I seriously hope the current solution isn't hindering screen reading devices. I can see how some anti-spam techniques would, but I'm betting the ones I am using are not. I will take complaints filed against this very seriously.
My site's JavaScript is viewable to any user who cares to read it, so my opinion is that I'm not risking your security. If disagree with that analysis or just don't care to take the time to double-check the security, I completely understand your choice. And that choice is going to cost you the right to post comments here. I don't really feel that's a radical limitation in this The Age of Ajax.
I'm not trying to belittle your concerns. Obviously, I want everyone to be able to read this site. I'm pretty sure they can. I asked Google and he says he can.
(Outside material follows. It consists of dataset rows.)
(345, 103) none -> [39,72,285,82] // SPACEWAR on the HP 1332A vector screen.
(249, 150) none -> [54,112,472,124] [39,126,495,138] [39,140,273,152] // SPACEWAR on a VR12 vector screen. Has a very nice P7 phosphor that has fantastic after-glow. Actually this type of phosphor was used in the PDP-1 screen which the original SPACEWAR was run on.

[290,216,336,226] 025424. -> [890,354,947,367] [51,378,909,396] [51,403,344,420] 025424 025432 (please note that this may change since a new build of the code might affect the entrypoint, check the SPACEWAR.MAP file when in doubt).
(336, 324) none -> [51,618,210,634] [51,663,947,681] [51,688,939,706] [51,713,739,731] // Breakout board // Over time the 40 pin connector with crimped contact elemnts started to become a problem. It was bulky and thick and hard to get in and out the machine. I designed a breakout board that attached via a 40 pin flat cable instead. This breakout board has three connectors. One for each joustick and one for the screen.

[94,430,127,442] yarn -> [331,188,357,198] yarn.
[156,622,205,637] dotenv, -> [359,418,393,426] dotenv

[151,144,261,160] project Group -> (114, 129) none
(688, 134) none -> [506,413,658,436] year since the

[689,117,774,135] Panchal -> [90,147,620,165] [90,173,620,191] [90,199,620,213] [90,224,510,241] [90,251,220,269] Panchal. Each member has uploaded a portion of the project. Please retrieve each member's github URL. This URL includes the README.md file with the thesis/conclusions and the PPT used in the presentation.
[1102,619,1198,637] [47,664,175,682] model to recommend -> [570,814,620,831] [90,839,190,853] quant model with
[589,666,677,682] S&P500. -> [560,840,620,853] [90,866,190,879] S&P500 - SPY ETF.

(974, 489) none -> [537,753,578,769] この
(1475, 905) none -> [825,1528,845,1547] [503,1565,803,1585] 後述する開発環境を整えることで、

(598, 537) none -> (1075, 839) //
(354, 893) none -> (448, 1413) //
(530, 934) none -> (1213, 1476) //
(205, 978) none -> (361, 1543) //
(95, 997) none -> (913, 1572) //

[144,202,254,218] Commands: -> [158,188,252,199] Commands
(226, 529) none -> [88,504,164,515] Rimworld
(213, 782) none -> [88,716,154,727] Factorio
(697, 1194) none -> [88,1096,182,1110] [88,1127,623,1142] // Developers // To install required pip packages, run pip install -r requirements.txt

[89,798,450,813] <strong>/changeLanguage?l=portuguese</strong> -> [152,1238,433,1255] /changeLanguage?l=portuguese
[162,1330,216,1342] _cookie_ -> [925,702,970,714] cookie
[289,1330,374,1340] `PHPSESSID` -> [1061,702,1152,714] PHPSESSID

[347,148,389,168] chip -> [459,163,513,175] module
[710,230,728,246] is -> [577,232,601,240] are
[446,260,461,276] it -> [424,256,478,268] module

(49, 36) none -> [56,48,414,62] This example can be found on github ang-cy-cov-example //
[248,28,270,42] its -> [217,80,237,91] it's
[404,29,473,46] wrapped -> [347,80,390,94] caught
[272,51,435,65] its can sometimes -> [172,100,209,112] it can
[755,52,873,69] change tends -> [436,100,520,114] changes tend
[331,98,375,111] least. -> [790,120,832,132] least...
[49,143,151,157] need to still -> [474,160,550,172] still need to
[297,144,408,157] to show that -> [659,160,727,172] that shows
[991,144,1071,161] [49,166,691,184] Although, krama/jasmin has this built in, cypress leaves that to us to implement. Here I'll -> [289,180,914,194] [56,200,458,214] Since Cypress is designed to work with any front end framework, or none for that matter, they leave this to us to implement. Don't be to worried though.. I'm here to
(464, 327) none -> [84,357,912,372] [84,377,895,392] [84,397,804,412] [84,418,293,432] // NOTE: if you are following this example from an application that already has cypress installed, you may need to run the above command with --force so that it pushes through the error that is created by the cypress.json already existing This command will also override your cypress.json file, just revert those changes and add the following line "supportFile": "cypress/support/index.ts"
That's important to me.
I also like allowing comments and I don't want to make you login just to post them. I can do that for most folks with a little browser interrogation and save myself from checking over 11,000 junk messages a month. That's good enough for me.
If that bothers a lot of readers, I could shut off comments altogether. That treats everyone fairly and still allows me to enjoy posting content here. That's just not my first choice.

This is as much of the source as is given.